Once the shift to AI-led customer service comes to pass, everything in customer service will change, Forrester predicts.

Metrics, for example, will change to be business outcome-focused, and companies will no longer be concerned about the cost of interactions but will instead consider the profitability of each interaction, according to Forrester.

Contact center-as-a-service (CCaaS) vendors will transform or perish, the firm adds, noting that as the shift to AI-led customer service unfolds over time, agent seat counts will decrease and vendors that rely on seat-based commercial models will have to adapt.

Workforces and the workforce management (WFM) systems that govern them will look different, it also expects. With AI leading customer interactions, companies will no longer need WFM solutions to forecast and schedule enormous pools of agents.

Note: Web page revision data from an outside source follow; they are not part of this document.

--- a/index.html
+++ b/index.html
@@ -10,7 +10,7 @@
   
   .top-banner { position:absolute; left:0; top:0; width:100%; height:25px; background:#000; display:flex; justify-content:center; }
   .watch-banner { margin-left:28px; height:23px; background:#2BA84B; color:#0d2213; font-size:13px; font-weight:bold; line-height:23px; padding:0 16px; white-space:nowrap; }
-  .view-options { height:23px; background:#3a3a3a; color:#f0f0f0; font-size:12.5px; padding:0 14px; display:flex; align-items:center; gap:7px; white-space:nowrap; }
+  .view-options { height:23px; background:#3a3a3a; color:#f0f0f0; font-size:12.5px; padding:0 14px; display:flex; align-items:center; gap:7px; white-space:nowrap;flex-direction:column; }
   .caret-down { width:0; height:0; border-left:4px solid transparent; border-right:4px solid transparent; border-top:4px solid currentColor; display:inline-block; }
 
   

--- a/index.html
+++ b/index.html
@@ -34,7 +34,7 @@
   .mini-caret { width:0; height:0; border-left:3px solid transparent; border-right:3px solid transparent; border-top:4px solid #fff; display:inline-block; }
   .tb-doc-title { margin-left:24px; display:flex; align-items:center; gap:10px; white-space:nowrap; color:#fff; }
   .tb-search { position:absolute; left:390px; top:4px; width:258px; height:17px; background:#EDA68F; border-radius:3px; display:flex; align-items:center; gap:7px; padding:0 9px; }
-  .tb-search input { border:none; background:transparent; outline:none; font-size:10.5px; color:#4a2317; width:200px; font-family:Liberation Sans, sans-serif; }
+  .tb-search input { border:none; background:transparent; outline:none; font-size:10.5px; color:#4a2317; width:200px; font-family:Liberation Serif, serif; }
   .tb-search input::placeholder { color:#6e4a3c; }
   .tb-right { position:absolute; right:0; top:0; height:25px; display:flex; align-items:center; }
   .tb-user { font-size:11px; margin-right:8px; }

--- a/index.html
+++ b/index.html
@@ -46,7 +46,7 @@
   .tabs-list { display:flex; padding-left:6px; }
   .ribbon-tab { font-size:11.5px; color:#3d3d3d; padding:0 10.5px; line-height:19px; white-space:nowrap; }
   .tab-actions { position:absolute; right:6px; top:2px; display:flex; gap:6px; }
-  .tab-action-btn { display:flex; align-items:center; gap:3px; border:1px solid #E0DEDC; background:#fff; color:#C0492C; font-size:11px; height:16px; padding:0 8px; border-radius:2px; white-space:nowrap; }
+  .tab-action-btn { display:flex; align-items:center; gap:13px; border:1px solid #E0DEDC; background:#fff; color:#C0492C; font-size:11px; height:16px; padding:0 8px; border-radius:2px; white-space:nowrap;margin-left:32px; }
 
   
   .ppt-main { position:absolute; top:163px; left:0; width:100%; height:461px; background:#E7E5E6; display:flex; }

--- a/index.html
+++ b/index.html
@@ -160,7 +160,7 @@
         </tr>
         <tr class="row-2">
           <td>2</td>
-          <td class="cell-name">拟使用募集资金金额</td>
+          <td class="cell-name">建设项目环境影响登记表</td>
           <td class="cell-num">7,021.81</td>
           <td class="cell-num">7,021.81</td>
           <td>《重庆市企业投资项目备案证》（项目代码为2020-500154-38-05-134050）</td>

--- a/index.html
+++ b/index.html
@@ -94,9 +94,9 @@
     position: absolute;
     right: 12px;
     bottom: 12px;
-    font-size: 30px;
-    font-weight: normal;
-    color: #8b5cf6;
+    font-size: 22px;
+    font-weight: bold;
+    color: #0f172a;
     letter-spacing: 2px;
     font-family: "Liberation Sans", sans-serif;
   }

While some vendors have already started to explore options for next-generation workspaces, most are still only providing incremental updates that do little to challenge legacy systems. Nor do they fully leverage generative AI’s potential, according to Forrester.

The research firm expects next-gen workspaces to evolve in three phases.

The first will involve harvesting and codifying knowledge from the front office. To accomplish this, companies must allow AI to lead customer interactions from start to finish. AI needs to consult with human agents for exceptions. The agents will unblock the AI in real time. Legacy systems can’t do this, so organizations will need a new workspace optimized for enabling and handling human judgment calls. Vendors must also develop feedback loops to enable companies to capture the rationale of human decision making.

The second phase will involve accelerating customer service through AI. While human “unblockers” will be systematically integrated into AI systems so they can handle increasingly complex interactions, human expertise will still be needed for the most complex interactions.

So in phase two, AI will streamline back-office orchestration; recommend actions based on enterprise goals; embed into systems of work; and identify opportunities for human-led value, according to Forrester.

The third phase will enable broader orchestration and optimization through AI. According to Forrester, AI will enable organizations to deploy personalized customer service programs at scale, using real-time feedback loops to dynamically optimize service outcomes.

The research firm recommends that organizations start planning for this future now by co-creating, integrating, and building trust in genAI.